== Task to carry out ==
Look through the records and copy every line in which "position" appears.

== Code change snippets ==
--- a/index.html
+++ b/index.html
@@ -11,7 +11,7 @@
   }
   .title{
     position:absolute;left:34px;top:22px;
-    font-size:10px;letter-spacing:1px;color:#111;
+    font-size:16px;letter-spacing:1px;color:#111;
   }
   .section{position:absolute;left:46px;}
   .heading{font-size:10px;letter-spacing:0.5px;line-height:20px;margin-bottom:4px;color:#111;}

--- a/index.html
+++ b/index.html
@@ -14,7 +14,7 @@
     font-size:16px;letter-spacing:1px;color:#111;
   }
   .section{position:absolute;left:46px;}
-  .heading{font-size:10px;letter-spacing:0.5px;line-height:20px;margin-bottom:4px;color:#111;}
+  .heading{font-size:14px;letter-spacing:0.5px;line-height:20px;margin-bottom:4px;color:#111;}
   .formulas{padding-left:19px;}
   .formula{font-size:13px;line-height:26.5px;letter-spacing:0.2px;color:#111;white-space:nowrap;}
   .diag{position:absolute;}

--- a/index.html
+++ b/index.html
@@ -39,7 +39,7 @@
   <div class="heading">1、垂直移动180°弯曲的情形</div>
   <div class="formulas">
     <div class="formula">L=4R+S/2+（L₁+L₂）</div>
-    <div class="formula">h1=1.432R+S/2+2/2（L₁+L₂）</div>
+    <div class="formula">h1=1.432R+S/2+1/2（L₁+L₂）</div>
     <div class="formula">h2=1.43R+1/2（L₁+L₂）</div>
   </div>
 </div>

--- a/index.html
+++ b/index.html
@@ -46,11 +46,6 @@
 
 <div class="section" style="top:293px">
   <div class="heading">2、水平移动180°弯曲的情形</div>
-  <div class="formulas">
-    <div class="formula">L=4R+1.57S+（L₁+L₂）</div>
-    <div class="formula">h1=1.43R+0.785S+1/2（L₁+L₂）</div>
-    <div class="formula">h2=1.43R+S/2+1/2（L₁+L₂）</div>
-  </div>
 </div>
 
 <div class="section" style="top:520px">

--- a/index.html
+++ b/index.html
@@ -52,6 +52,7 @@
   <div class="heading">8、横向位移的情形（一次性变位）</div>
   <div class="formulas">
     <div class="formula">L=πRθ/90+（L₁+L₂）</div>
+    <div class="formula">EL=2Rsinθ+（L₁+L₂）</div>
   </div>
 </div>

== Task answer ==
     position:absolute;left:34px;top:22px;
   .section{position:absolute;left:46px;}
   .section{position:absolute;left:46px;}
   .diag{position:absolute;}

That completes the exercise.